As with any tool, it took some practice and experience until I started getting decent cuts. Unfortunately, with the way the stock riving knife on my saw is designed, it sits too high for the GRR-Ripper to pass over the blade, so I was using the GRR-Ripper without a riving knife.

I decided no GRR-Ripper (considering my inexperience using them) was safer than no riving knife. So I shelved the GRR-Ripper pair not long after buying them. I finally got around to buying some custom made riving knives that solve the problem of the stock riving knife, and I wholeheartedly plan on trying the GRR-Rippers again. I feel like they'll be much more useful this time around.


----------



## RichardHillius (Oct 19, 2013)

I have had a pair of the Grrippers for years now.

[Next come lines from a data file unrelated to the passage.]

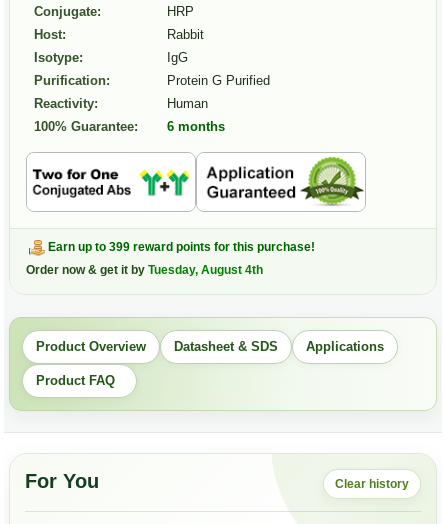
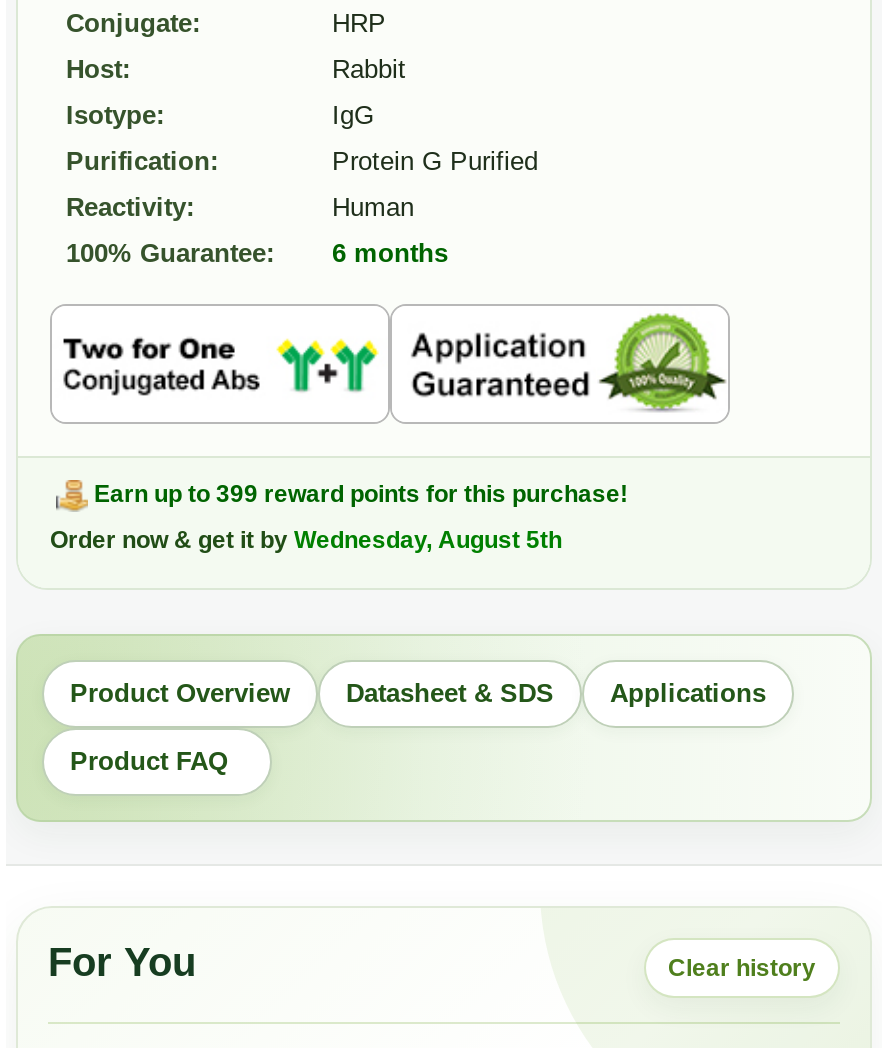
- Order now & get it by Tuesday, August 4th
+ Order now & get it by Wednesday, August 5th
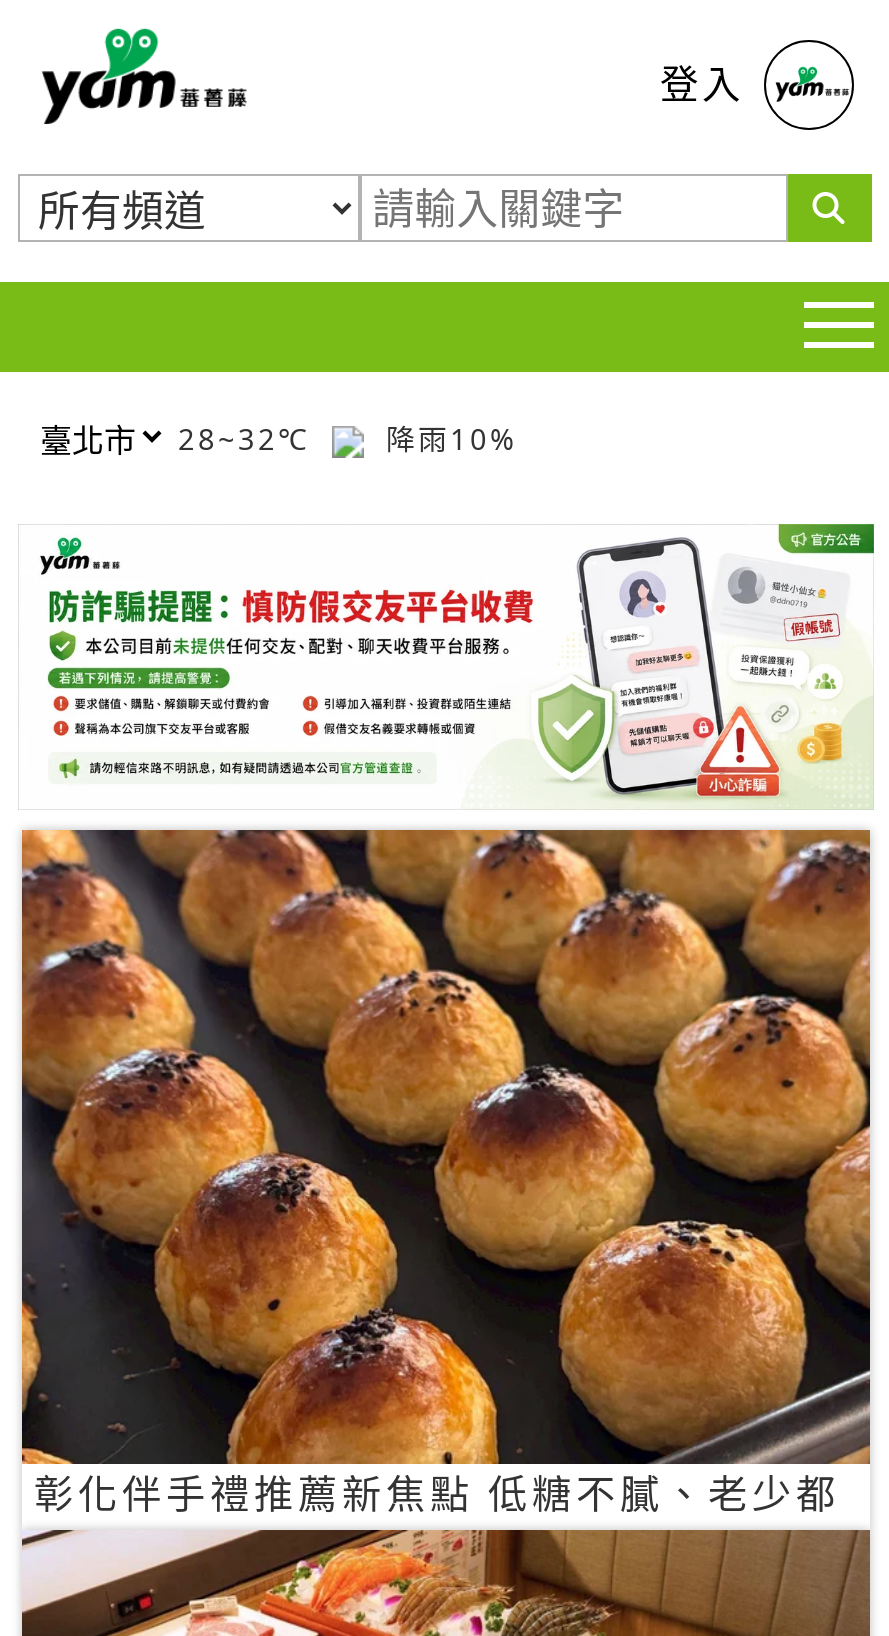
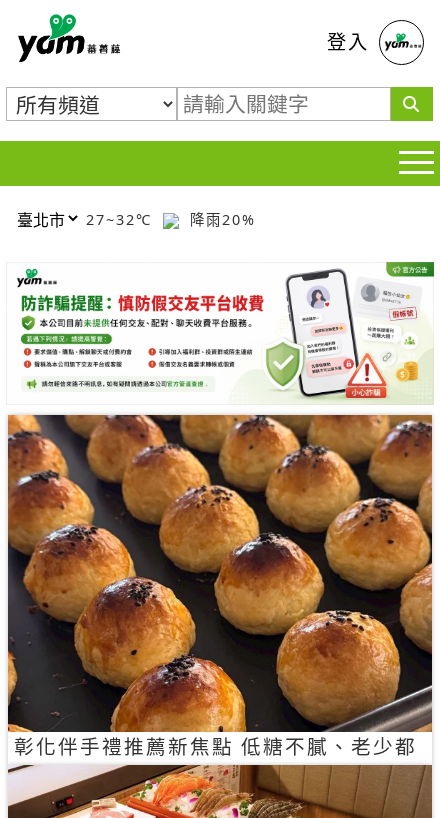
- 28~32℃
+ 27~32℃

- 降雨10%
+ 降雨20%
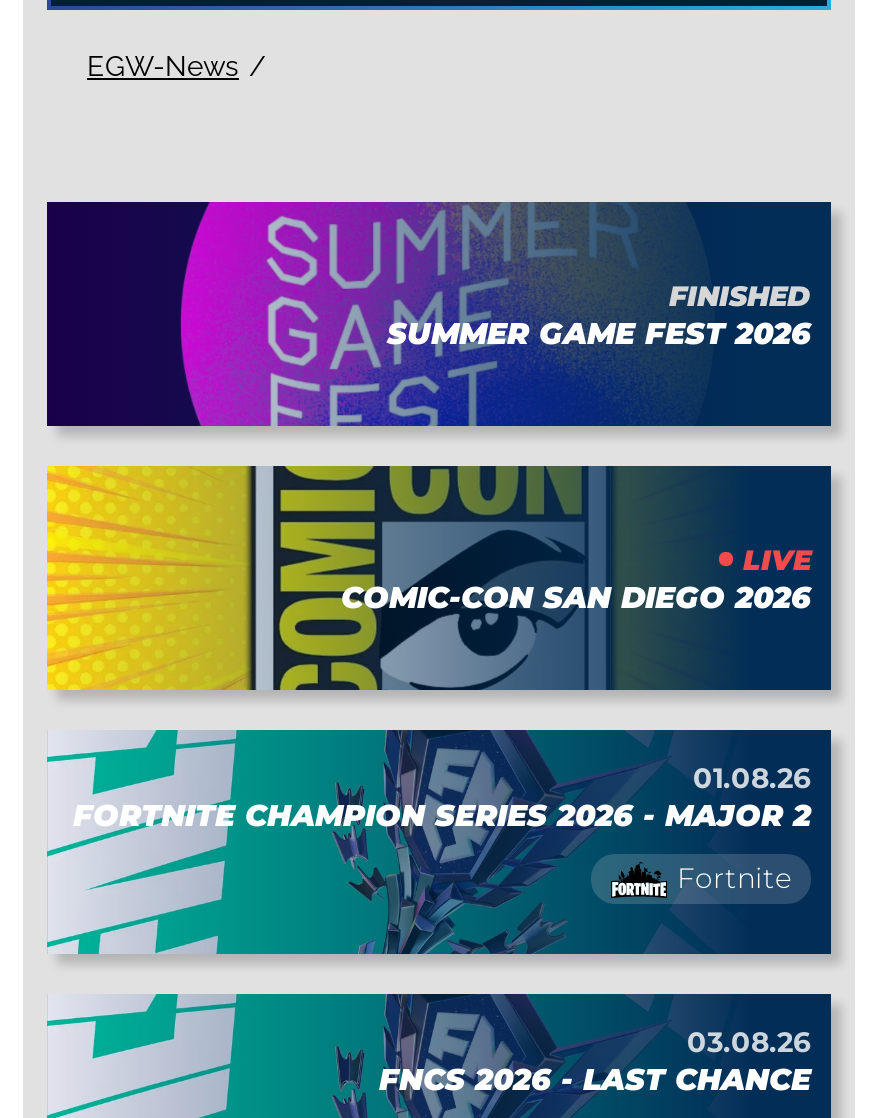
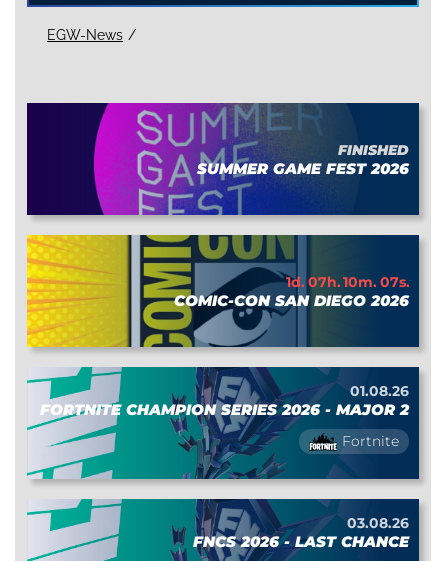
- LIVE
+ 1d. 07h. 10m. 07s.
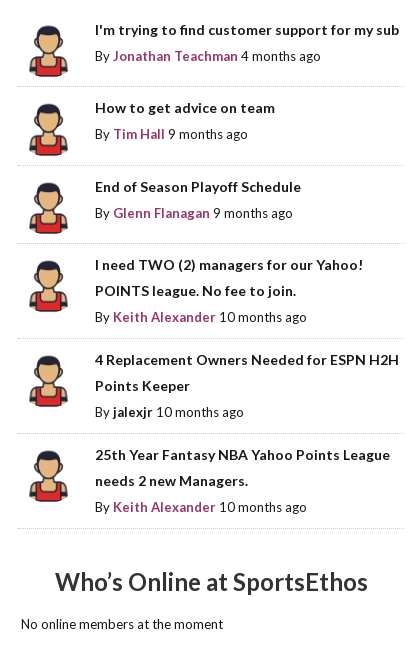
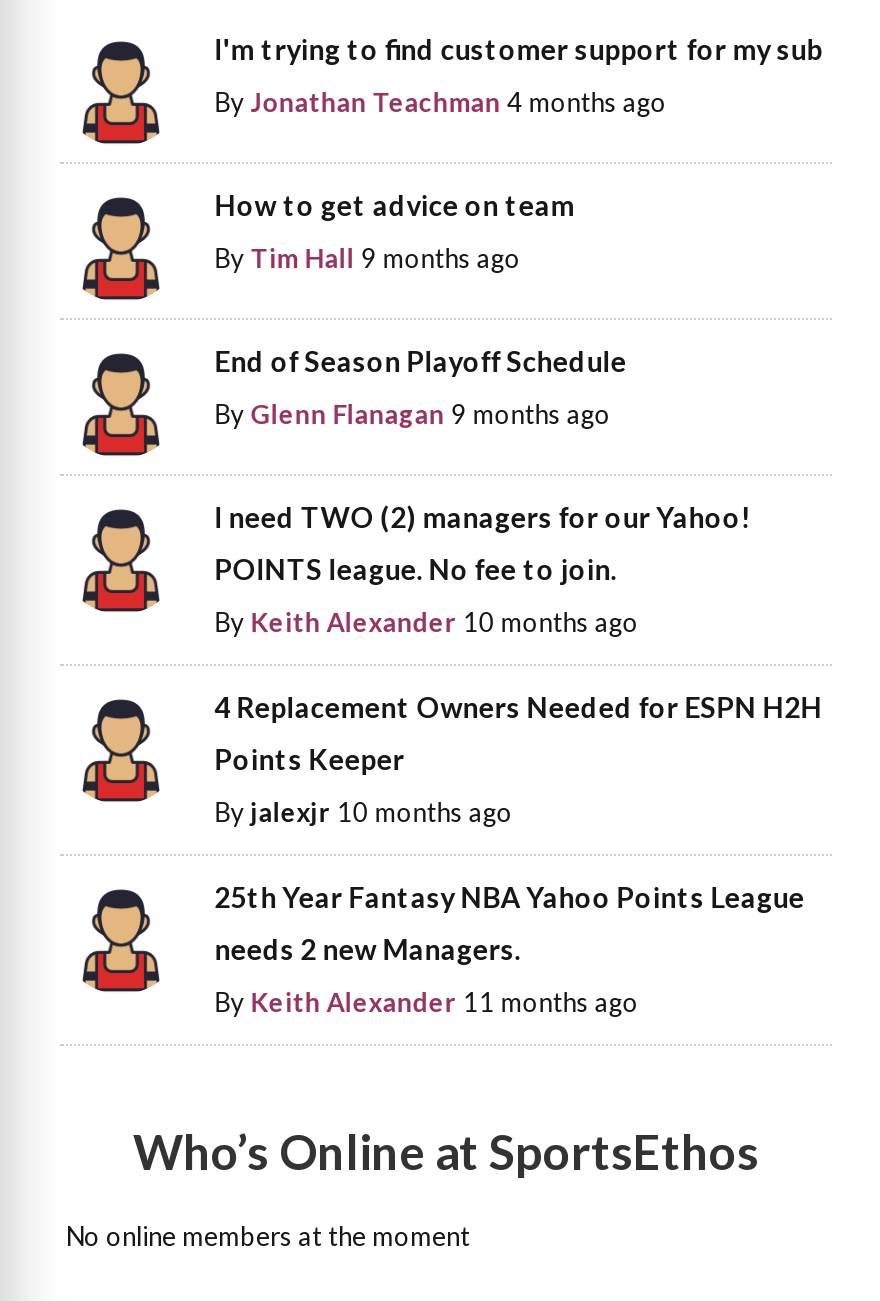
- By Keith Alexander 10 months ago
+ By Keith Alexander 11 months ago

The ones I have don't have the drop down tail but my understanding is it lifts up if you sit it flat on a board so it doesn't get in the way when you use them as push blocks. They are not perfect by any means but I have not used a push block yet that is and they work a lot better than those cheap orange things you see everywhere. Where the ripper's excel is with small pieces less than a 1/2" or so. Places where push sticks don't work well and where you can apply forward pressure on both sides of the cut. Using the Gripper's I can cut 1/4" strips off a board without having to readjust the fence or other fixture between cuts which is something that is really hard to do safely using other means.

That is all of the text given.